Zodiac Gold Announces Non-Brokered Private Placement For Up To C$4.025 Million
June 04, 2026 8:00 AM EDT | Source: Zodiac Gold Inc.
Vancouver, British Columbia--(Newsfile Corp. - June 4, 2026) - Zodiac Gold Inc. (TSXV: ZAU) (OTCQB: ZAUIF) (FSE: K19) (" Zodiac Gold " or the " Company ") a West-African gold exploration company, is pleased to announce an offering of units of the Company (the " Units "), on a non-brokered private placement basis, for aggregate proceeds of up to C$4,025,000 (the " Offering "). The Offering is being led by insiders and existing shareholders of the Company. The net proceeds of the Offering will be used to expand its drill program at the Todi Gold project, advance exploration across its exploration licenses and for working capital purposes. Closing of the Offering is anticipated to be completed on or about 45 days or such other date or dates that the Company may determine and may occur in tranches.
Offering
In connection with the Offering, the Company intends to issue up to 11,500,000 Units at a price of C$0.35 per Unit (the " Issue Price "). Each Unit will consist of one common share of the Company (a " Common Share ") and one-half of one common share purchase warrant (a " Warrant "). Each whole Warrant will entitle the holder to acquire one (1) Common Share (a " Warrant Share ") for a period of 24 months from the date of issuance (subject to acceleration) (the " Expiry Date "), at an exercise price of C$0.54 per share.
The Warrants will be subject to an accelerated expiry provision such that if, during a period of 30 consecutive trading days between the date that is four months following the issuance of the Warrant and the expiry of the Warrants, the daily volume weighted average trading price of the common shares of the Company on the TSX Venture Exchange (the " TSXV ") (or such other stock exchange where the majority of the trading volume occurs) exceeds C$0.65, the Company may, within 30 days of such an occurrence, give written notice to the holders of the Warrants that the Warrants will expire at 4:00 p.m. (Vancouver time) on the 30th day following the giving of notice unless exercised by the holders prior to such date. Upon receipt of such notice, the holders of the Warrants will have 30 days to exercise their Warrants. Any Warrants which remain unexercised at 4:00 p.m. (Vancouver time) on the 30th day following the giving of such notice will expire at that time.

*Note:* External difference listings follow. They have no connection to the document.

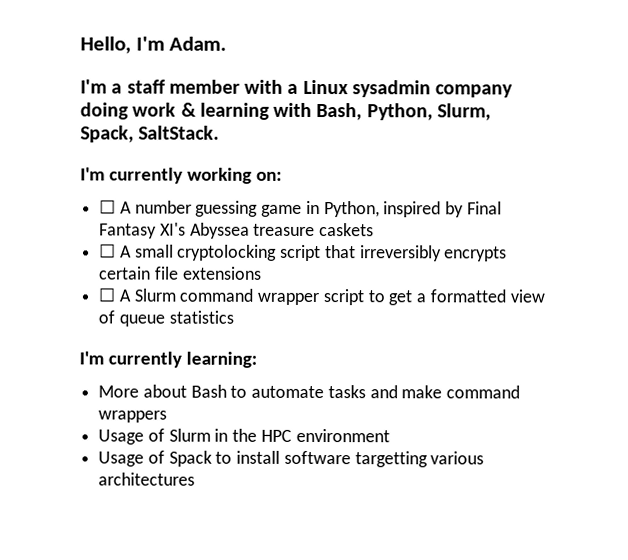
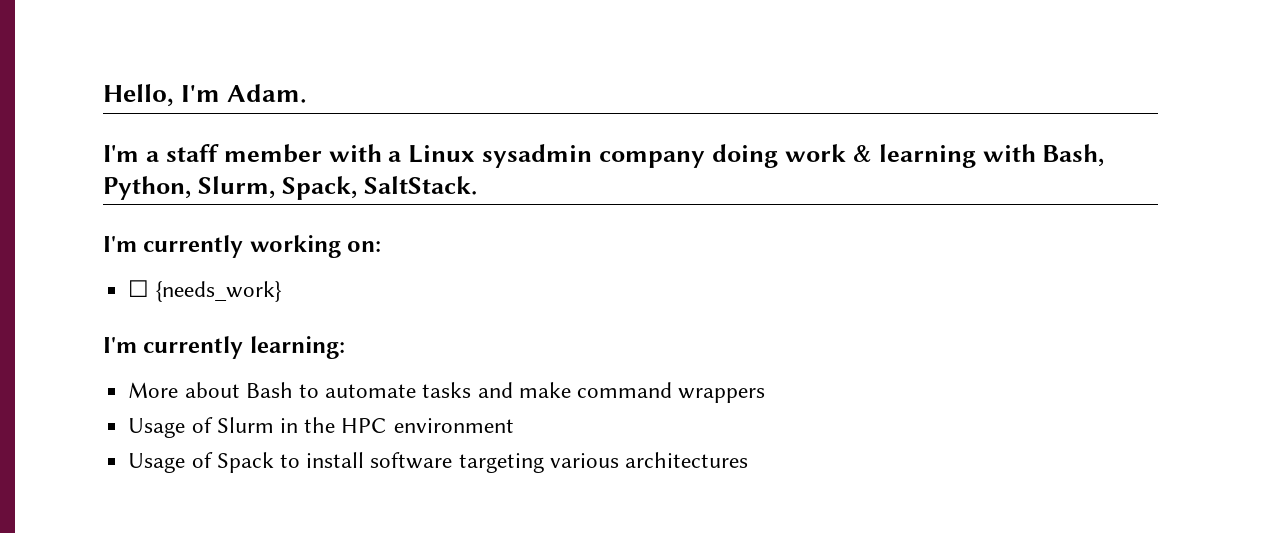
- ☐ A number guessing game in Python, inspired by Final Fantasy XI's Abyssea treasure caskets
- ☐ A small cryptolocking script that irreversibly encrypts certain file extensions
- ☐ A Slurm command wrapper script to get a formatted view of queue statistics
+ ☐ {needs_work}
- Usage of Spack to install software targetting various architectures
+ Usage of Spack to install software targeting various architectures

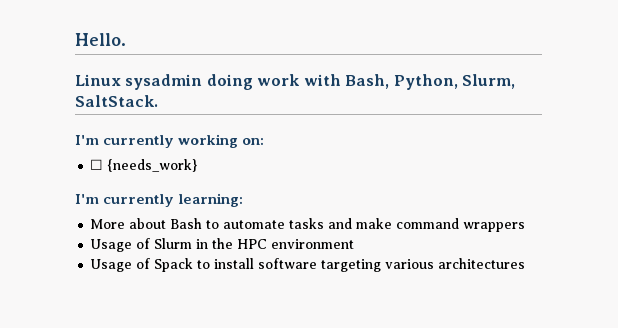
- Hello, I'm Adam.
- I'm a staff member with a Linux sysadmin company doing work & learning with Bash, Python, Slurm, Spack, SaltStack.
+ Hello.
+ Linux sysadmin doing work with Bash, Python, Slurm, SaltStack.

All securities issued pursuant to the Offering, including any Common Shares issuable upon exercise of the Warrants, will be subject to a hold period of four months and one day from the applicable closing date in accordance with applicable securities laws. The Company may pay finder's fees or commissions to eligible parties in connection with the Offering, subject to the approval of the TSXV and applicable securities laws. The Offering remains subject to the approval of the TSXV.

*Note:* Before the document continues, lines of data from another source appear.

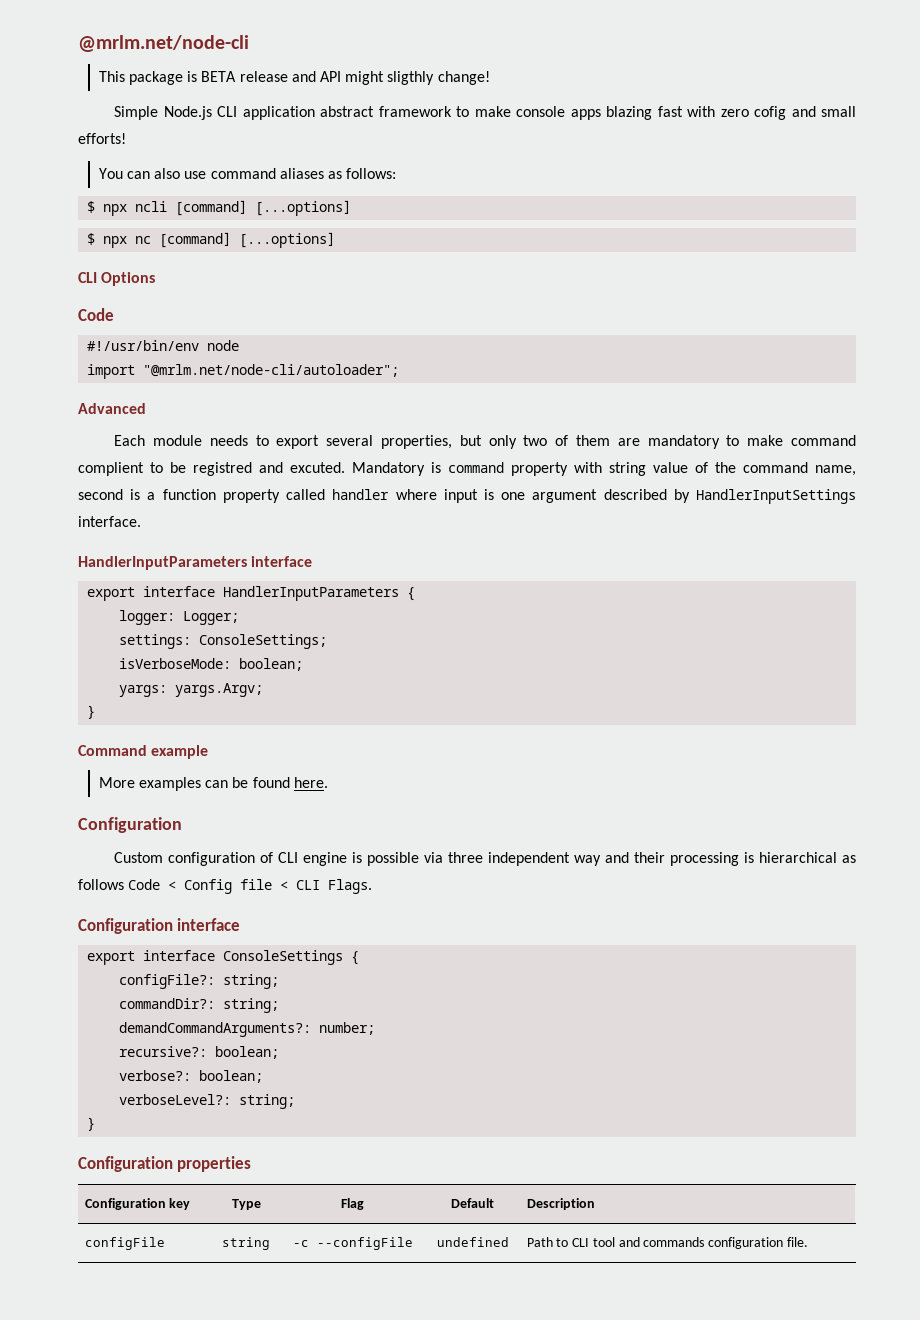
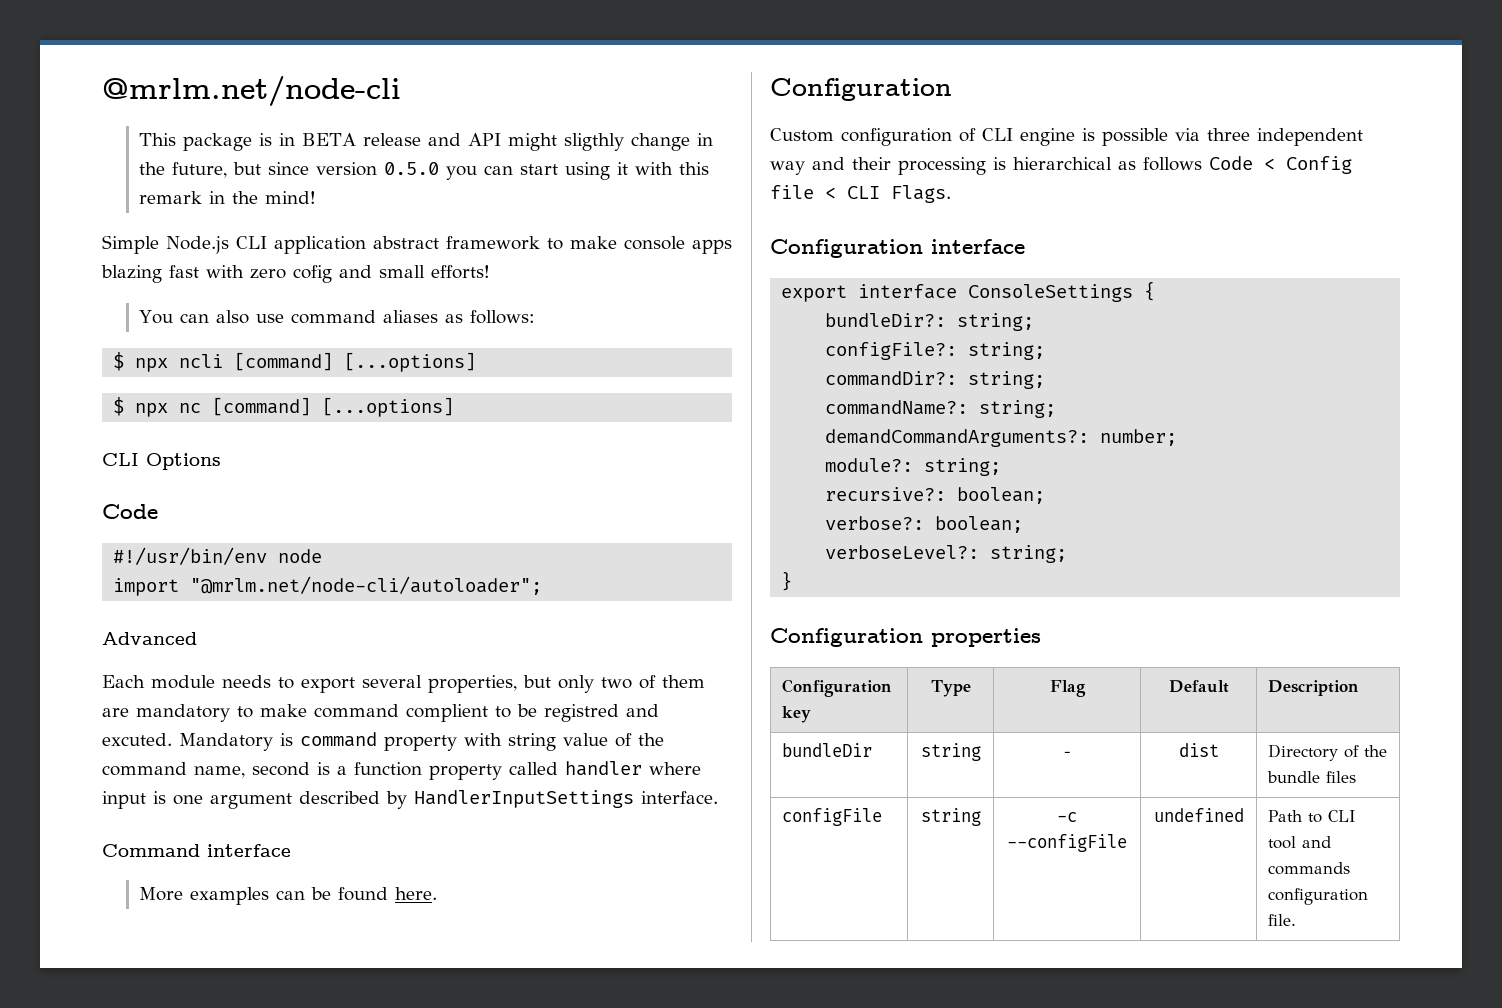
- This package is BETA release and API might sligthly change!
+ This package is in BETA release and API might sligthly change in the future, but since version 0.5.0 you can start using it with this remark in the mind!
- HandlerInputParameters interface
- export interface HandlerInputParameters {
- logger: Logger;
- settings: ConsoleSettings;
- isVerboseMode: boolean;
- yargs: yargs.Argv;
- }
- Command example
+ Command interface
+ bundleDir?: string;
+ commandName?: string;
+ module?: string;
+ bundleDir | string | - | dist | Directory of the bundle files

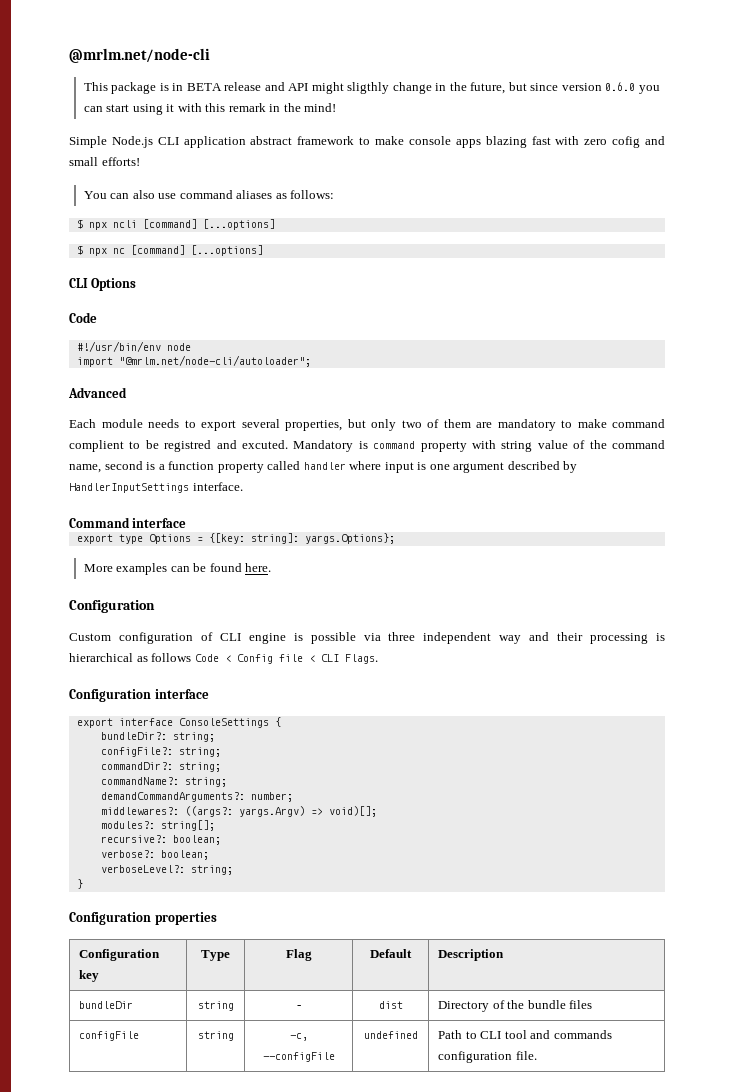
- This package is in BETA release and API might sligthly change in the future, but since version 0.5.0 you can start using it with this remark in the mind!
+ This package is in BETA release and API might sligthly change in the future, but since version 0.6.0 you can start using it with this remark in the mind!
+ export type Options = {[key: string]: yargs.Options};
- module?: string;
+ middlewares?: ((args?: yargs.Argv) => void)[];
+ modules?: string[];
- configFile | string | -c --configFile | undefined | Path to CLI tool and commands configuration file.
+ configFile | string | -c, --configFile | undefined | Path to CLI tool and commands configuration file.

The securities described herein have not been, and will not be, registered under the United States Securities Act of 1933, as amended (the " U.S. Securities Act "), or any state securities laws, and accordingly, may not be offered or sold within the United States except in compliance with the registration requirements of the U.S. Securities Act and applicable state securities requirements or pursuant to exemptions therefrom. This press release does not constitute an offer to sell or a solicitation to buy any securities in any jurisdiction.
Insider Participation
It is expected that certain directors and officers of the Company (the " Insiders ") may participate in the Offering. The participation of Insiders in the Offering will constitute a "related party transaction" within the meaning of Multilateral Instrument 61-101 – Protection of Minority Security Holders in Special Transactions (" MI 61-101 "). The Company anticipates relying on exemptions from the minority shareholder approval and formal valuation requirements applicable to the related-party transactions under sections 5.5(a) and 5.7(1)(a), respectively, of MI 61-101, as neither the fair market value of the securities to be acquired by the participating Insiders nor the consideration to be paid by such directors and officers is anticipated to exceed 25 percent of the Company's market capitalization.
About Zodiac Gold
Zodiac Gold Inc. (TSXV: ZAU) (OTCQB: ZAUIF) (FSE: K19) is a West-African gold exploration company focused on its flagship Todi Gold Project in Liberia-an underexplored, politically stable, mining friendly jurisdiction hosting several large-scale gold and iron ore deposits. Strategically positioned along the fertile Todi Shear Zone, Zodiac Gold is developing a district-scale gold opportunity with additional iron ore potential, covering a vast 2,316 km2 land package. The Todi Gold Project has undergone de-risking, showcasing proven gold occurrences at both surface and depth, with five drill-ready targets, of which two have been drilled and returned high-grade gold intercepts.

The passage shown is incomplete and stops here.